━━━ Data to use ━━━

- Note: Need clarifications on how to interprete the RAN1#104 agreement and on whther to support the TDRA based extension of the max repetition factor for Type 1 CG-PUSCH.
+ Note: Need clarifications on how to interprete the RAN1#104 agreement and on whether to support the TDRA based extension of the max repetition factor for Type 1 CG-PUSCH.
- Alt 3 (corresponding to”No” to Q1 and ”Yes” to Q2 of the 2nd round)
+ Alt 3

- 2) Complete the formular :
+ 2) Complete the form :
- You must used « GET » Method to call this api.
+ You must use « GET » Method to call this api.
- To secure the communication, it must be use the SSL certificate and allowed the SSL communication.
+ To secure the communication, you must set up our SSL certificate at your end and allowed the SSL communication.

━━━
━━━ Data to use ━━━

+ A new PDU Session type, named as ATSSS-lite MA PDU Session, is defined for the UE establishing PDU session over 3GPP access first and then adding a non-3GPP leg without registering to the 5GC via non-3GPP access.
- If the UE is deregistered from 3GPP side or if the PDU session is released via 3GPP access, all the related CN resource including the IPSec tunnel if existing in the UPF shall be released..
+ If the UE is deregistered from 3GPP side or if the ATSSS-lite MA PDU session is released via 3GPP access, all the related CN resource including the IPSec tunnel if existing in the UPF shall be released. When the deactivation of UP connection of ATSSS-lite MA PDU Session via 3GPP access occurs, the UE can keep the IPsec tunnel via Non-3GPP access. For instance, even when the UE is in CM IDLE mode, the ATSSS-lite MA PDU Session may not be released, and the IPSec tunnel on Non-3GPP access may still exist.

━━━
━━━ Data to use ━━━

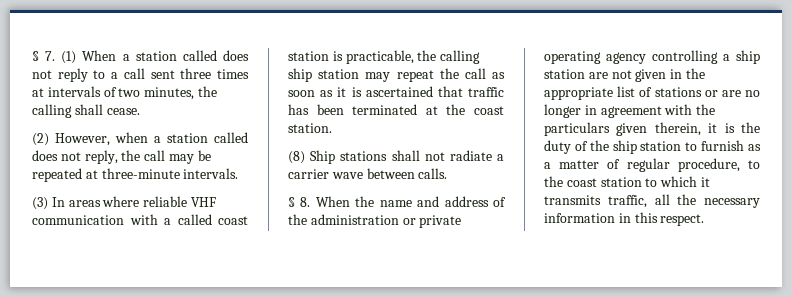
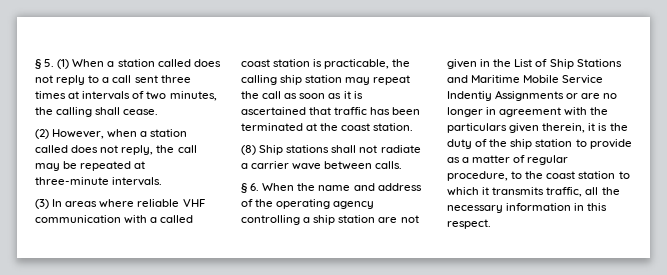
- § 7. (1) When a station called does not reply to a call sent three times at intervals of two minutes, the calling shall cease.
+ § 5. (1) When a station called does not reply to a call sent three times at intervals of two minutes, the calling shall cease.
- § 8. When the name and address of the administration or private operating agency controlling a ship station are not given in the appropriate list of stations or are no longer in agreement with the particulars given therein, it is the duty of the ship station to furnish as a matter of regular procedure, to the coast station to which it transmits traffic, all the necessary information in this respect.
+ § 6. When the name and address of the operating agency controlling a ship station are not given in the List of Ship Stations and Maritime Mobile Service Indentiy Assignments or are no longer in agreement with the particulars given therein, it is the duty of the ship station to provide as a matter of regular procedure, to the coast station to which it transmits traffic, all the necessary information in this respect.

━━━

Each line in the records that carries "extension" must be copied out.

◆ **Task output**:
- Note: Need clarifications on how to interprete the RAN1#104 agreement and on whther to support the TDRA based extension of the max repetition factor for Type 1 CG-PUSCH.
+ Note: Need clarifications on how to interprete the RAN1#104 agreement and on whether to support the TDRA based extension of the max repetition factor for Type 1 CG-PUSCH.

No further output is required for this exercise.